(Modification records)

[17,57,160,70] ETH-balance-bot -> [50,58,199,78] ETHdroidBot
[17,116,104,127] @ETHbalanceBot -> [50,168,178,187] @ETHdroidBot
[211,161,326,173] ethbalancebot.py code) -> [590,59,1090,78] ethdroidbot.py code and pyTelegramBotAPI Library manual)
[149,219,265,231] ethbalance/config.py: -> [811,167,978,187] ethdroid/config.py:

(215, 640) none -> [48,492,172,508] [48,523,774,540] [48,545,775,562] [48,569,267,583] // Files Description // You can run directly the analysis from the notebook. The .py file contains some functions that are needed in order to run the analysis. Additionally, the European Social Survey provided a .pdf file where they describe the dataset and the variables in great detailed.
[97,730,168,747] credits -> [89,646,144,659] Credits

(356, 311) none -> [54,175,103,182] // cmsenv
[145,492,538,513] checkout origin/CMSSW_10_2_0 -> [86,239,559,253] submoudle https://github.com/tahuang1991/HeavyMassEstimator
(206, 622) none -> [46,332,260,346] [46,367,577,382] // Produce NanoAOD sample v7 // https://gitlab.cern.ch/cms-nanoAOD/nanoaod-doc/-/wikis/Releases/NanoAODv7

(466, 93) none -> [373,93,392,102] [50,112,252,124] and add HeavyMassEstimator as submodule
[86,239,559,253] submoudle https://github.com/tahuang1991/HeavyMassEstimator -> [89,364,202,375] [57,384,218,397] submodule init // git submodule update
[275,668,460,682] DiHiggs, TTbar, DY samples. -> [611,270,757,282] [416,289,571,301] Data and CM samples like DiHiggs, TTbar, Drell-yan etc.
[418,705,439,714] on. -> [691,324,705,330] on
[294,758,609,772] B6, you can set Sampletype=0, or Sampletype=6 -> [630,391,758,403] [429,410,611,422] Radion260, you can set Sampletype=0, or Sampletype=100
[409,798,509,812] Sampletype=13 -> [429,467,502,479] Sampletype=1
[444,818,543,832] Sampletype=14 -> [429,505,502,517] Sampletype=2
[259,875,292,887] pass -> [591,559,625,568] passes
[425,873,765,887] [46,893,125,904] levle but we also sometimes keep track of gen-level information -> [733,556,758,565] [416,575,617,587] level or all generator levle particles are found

▶ [EXERCISE AIM]: Only the last part of the entries above is needed: please copy the line with "[97,730,168,747] credits ->" and each line after it exactly.

▶ [EXPECTED ANSWER]:
[97,730,168,747] credits -> [89,646,144,659] Credits

(356, 311) none -> [54,175,103,182] // cmsenv
[145,492,538,513] checkout origin/CMSSW_10_2_0 -> [86,239,559,253] submoudle https://github.com/tahuang1991/HeavyMassEstimator
(206, 622) none -> [46,332,260,346] [46,367,577,382] // Produce NanoAOD sample v7 // https://gitlab.cern.ch/cms-nanoAOD/nanoaod-doc/-/wikis/Releases/NanoAODv7

(466, 93) none -> [373,93,392,102] [50,112,252,124] and add HeavyMassEstimator as submodule
[86,239,559,253] submoudle https://github.com/tahuang1991/HeavyMassEstimator -> [89,364,202,375] [57,384,218,397] submodule init // git submodule update
[275,668,460,682] DiHiggs, TTbar, DY samples. -> [611,270,757,282] [416,289,571,301] Data and CM samples like DiHiggs, TTbar, Drell-yan etc.
[418,705,439,714] on. -> [691,324,705,330] on
[294,758,609,772] B6, you can set Sampletype=0, or Sampletype=6 -> [630,391,758,403] [429,410,611,422] Radion260, you can set Sampletype=0, or Sampletype=100
[409,798,509,812] Sampletype=13 -> [429,467,502,479] Sampletype=1
[444,818,543,832] Sampletype=14 -> [429,505,502,517] Sampletype=2
[259,875,292,887] pass -> [591,559,625,568] passes
[425,873,765,887] [46,893,125,904] levle but we also sometimes keep track of gen-level information -> [733,556,758,565] [416,575,617,587] level or all generator levle particles are found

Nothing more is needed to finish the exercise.